Re: Datatype disjointness implemented

Trimming chris from the discussion.

On 18 Mar 2009, at 09:18, Alan Ruttenberg wrote:

> Hi Bijan,
>
> I want there to be an explicit treatment of this in our specification.

There is one already. The notion of copy pretty accurately  
characterizes in a way that's sufficient (and natural, in my  
experience) for implementors. Users don't need to know about the  
underlying representation as it's an implementation detail. They do  
need to know that they are disjoint, but such disjointness is common  
in programming languages and other numeric contexts, so I don't think  
giving special further attention to it is appropriate or likely to be  
more helpful than confusing.

For example, the tagged treatment you proposed is *exactly* a  
treatment that relatively unsophisticated people will be confused on.  
Indeed, in your very email proposing it you proposed it as a "fix" to  
a "contradiction" in the schema spec that would have *consequences*  
on whether we thought we were aligning with the schema spec.

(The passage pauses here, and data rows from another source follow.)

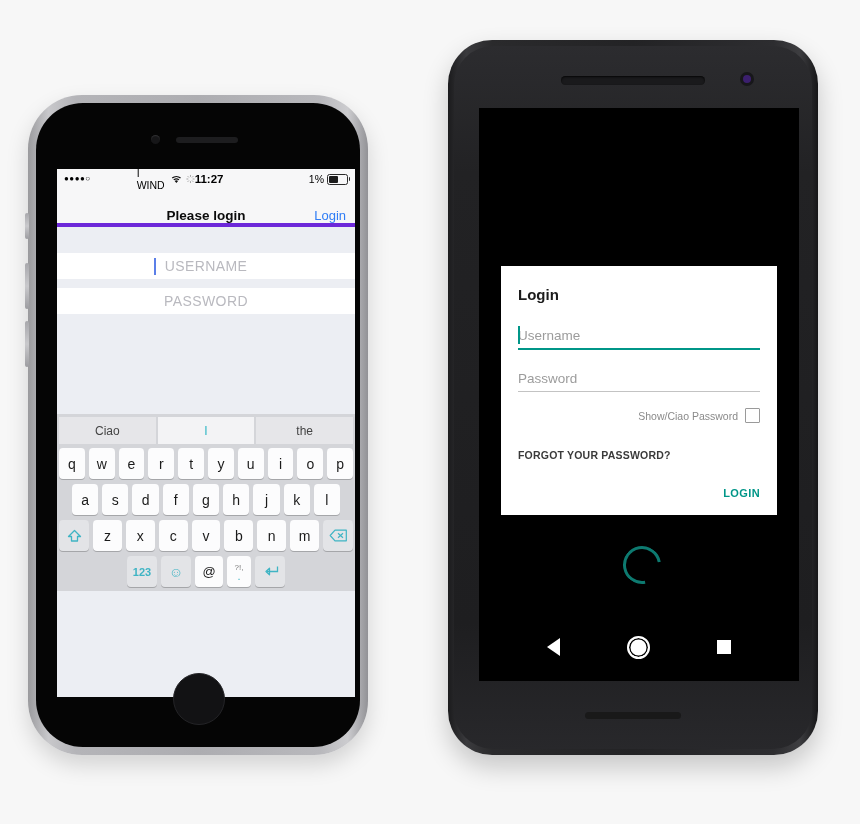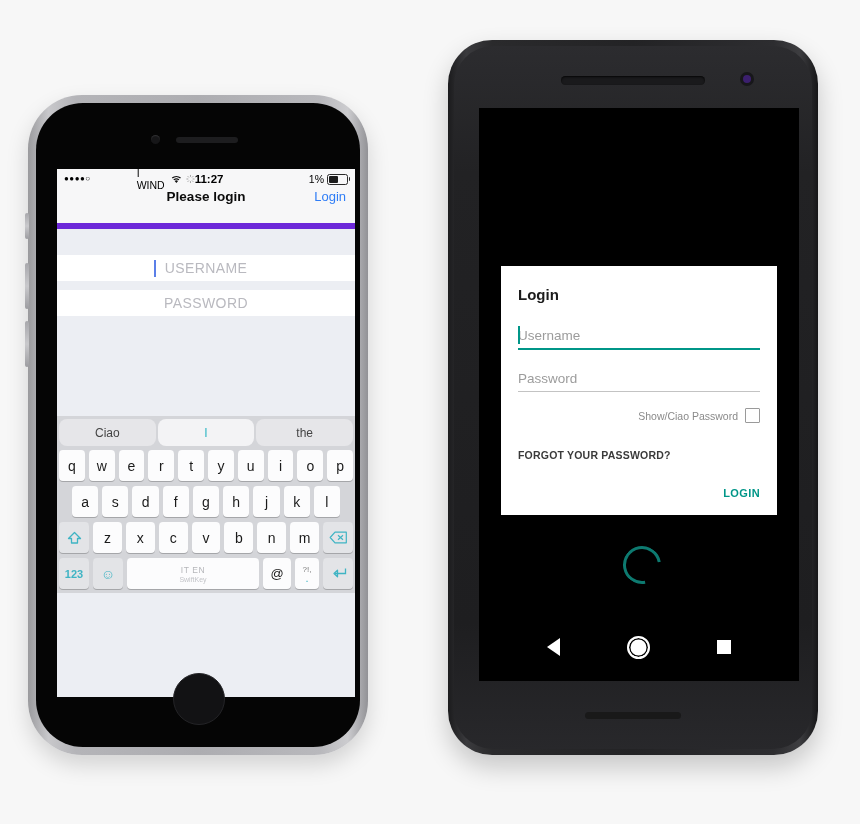"Please login" .ios-nav { align-items: flex-start -> flex-end; border-bottom: 6px solid #6d28d9 -> 4px solid #6d28d9 }
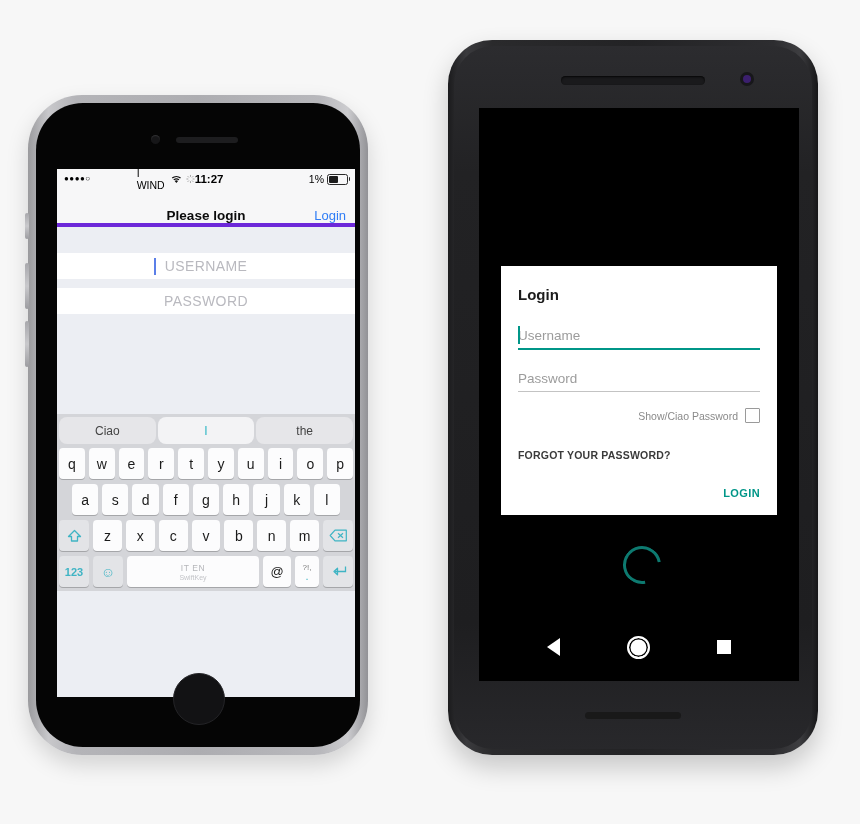"Ciao" .kb-sugg div { border-radius: 8px -> 0 }
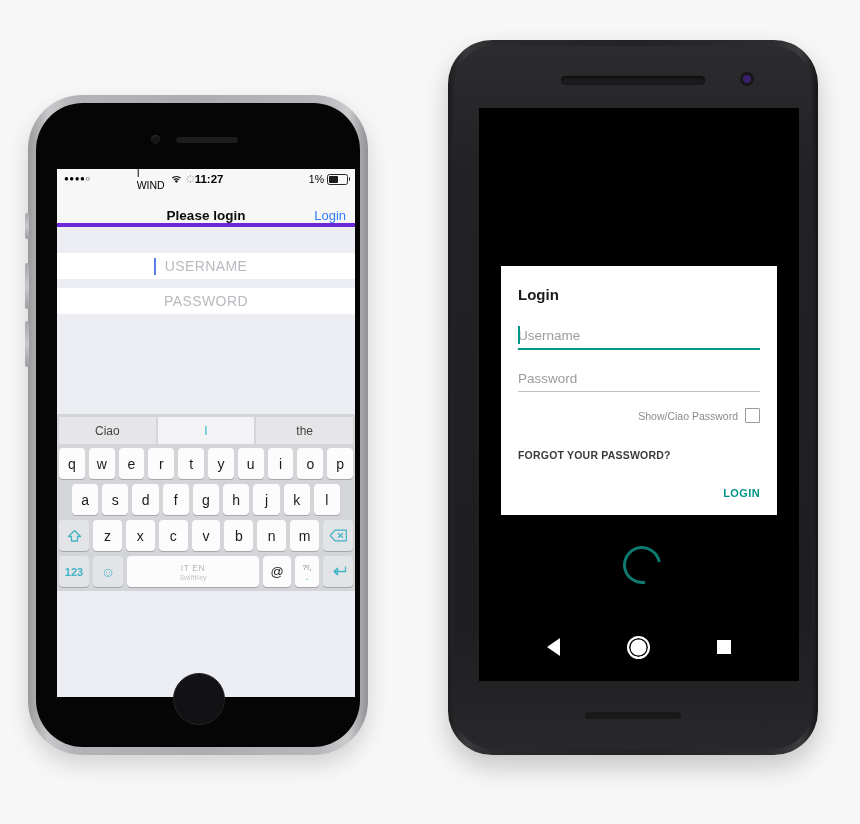"IT EN" div.key { html: <div> <span>IT EN</span> <span>SwiftKey</span> </div> -> none }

So, I would oppose any treatment that smuggled in irrelevant,  
essentially implementation, details into the semantics. Our model  
theory is a *presentation* of the semantics. There are many  
equivalent presentations (e.g., translation to FOL, axiomatic, game  
theoretic, etc.) and we should not allow mere details of the  
presentation to be read as *part* of the specification.

> I'll note that there are other comments that seem to ask for this
> level of concern - for example Boris recent note on datetime makes
> reference to Xpath functions on dates that aren't applicable to OWL as
> we don't specify their behavior. Or consider the care in defining the
> value space of rdf:text.

I object to the idea that somehow less care has gone into the  
numerics or more care has gone into rdf:text. That's just wrong.

For example, it's clear now that some people will read the value  
space as requiring pairs per se. (E.g., in an implementation.) There  
is, of course, no requirement for that. I can implement it as a  
string with a certain syntax. I can even reason about the value space  
by reasoning about such a set of strings, since they are isomorphic.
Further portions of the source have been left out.